Wegzugsbesteuerung im Fall der Wohnsitzverlegung nach Deutschland

EAS 1423; D Deutschland; 1300 Veräußerungsgewinne

Die Bestimmung des § 31 Abs. 2 Z. 2 EStG ist im Zusammenhang mit jenen DBA-Bestimmungen zu sehen, die Österreich das Besteuerungsrecht an den stillen Reserven von Beteiligungen an Kapitalgesellschaften entziehen. Wird daher von einem mit 16% an einer inländischen Kapitalgesellschaft Beteiligten der Hauptwohnsitz von Österreich nach Deutschland verlegt, so hat dies ungeachtet der Aufrechterhaltung des mit unbeschränkter Steuerpflicht verknüpften inländischen Wohnsitzes gemäß Artikel 13 Abs. 1 DBA-Deutschland den Verlust der steuerlichen Erfassbarkeit der stillen Reserven sowohl im Fall einer späteren Veräußerung wie auch im Fall einer Liquidation der inländischen Gesellschaft zur Folge. Damit ist die Grundvoraussetzung für die Vornahme einer Wegzugsbesteuerung erfüllt.

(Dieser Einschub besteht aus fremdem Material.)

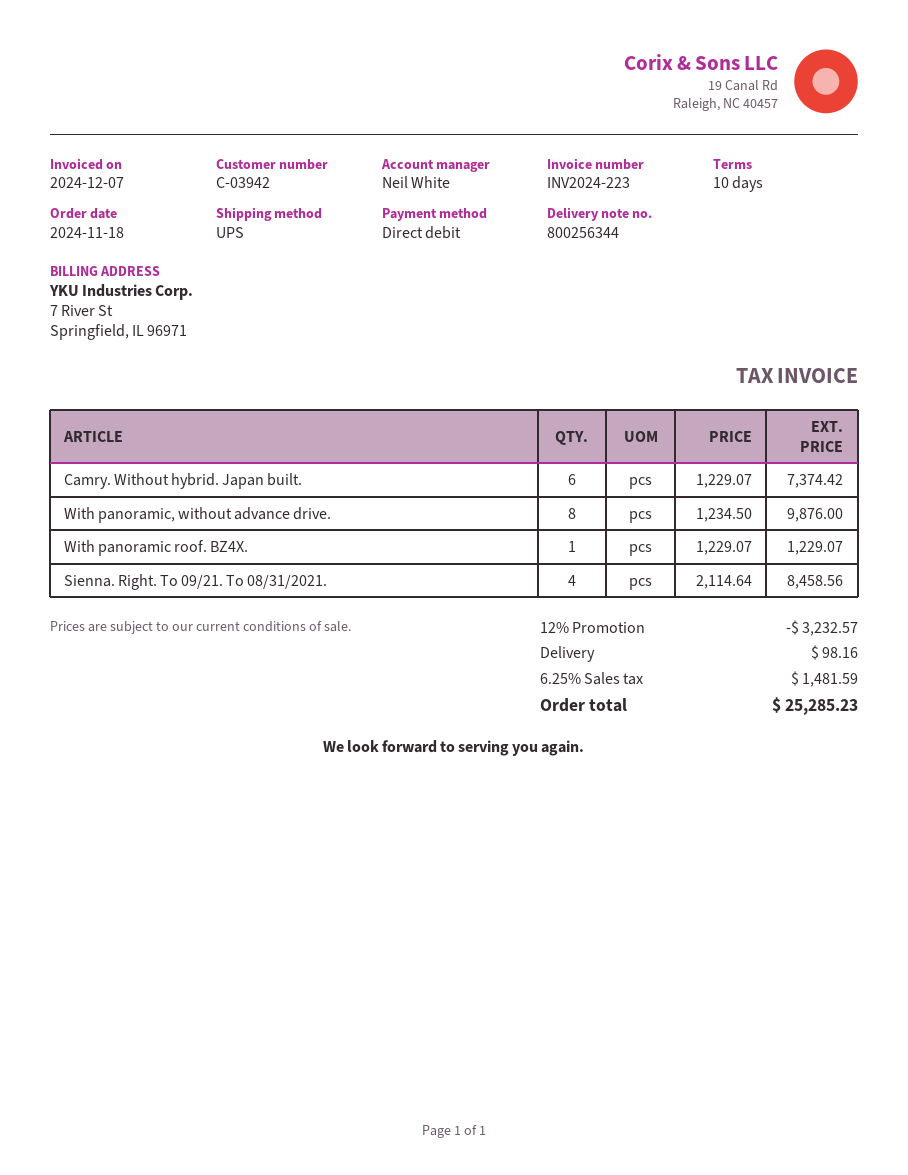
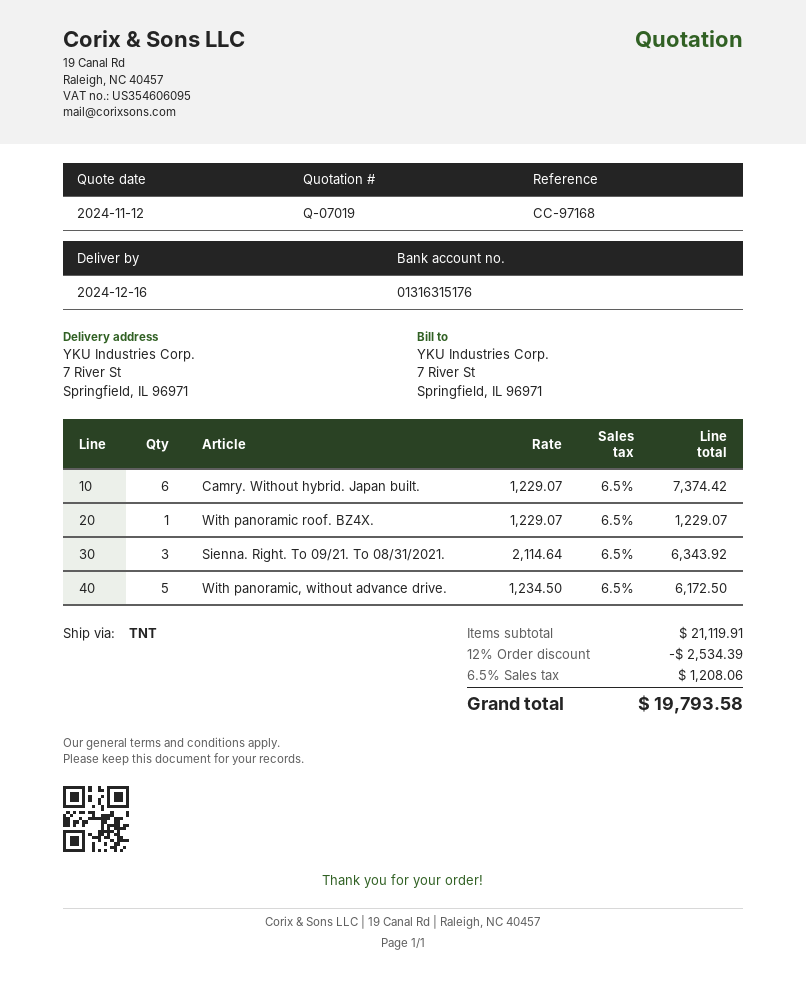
shipping method: UPS -> TNT
With panoramic, without advance drive.: 8 x 1234.50 = 9876.00 -> 5 x 1234.50 = 6172.50
Sienna. Right. To 09/21. To 08/31/2021.: 4 x 2114.64 = 8458.56 -> 3 x 2114.64 = 6343.92
discount: 12% = 3232.57 -> 12% = 2534.39
shipping: 98.16 -> none
tax: 6.25% = 1481.59 -> 6.5% = 1208.06
total: 25285.23 -> 19793.58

Ist es allerdings so, daß eine Inlandsbeteiligung erst durch die Erfüllung eines Pflichtteilsanspruches im Zuge der Verlassenschaftsabhandlung hinsichtlich des verstorbenen Vaters zu einem Überschreiten der 10%-Grenze des § 31 EStG führt, und hat die Wohnsitzverlegung nach Deutschland zwar nach dem Tod des Vaters aber vor der mit der Einantwortung verbundenen Übertragung der Anteile in das Vermögen des weggezogenen Kindes stattgefunden, dann löst der Wegzug noch keine "Veräußerung einer mehr als 10%igen Beteiligung" im Sinn von § 31 Abs. 2 EStG aus, sodaß bei diesem Pflichtteilsberechtigten (dem steuerlich im Zeitpunkt des Wegzuges nur Anteile unter 10% zuzurechnen waren) die Wegzugsbesteuerung unterbleibt.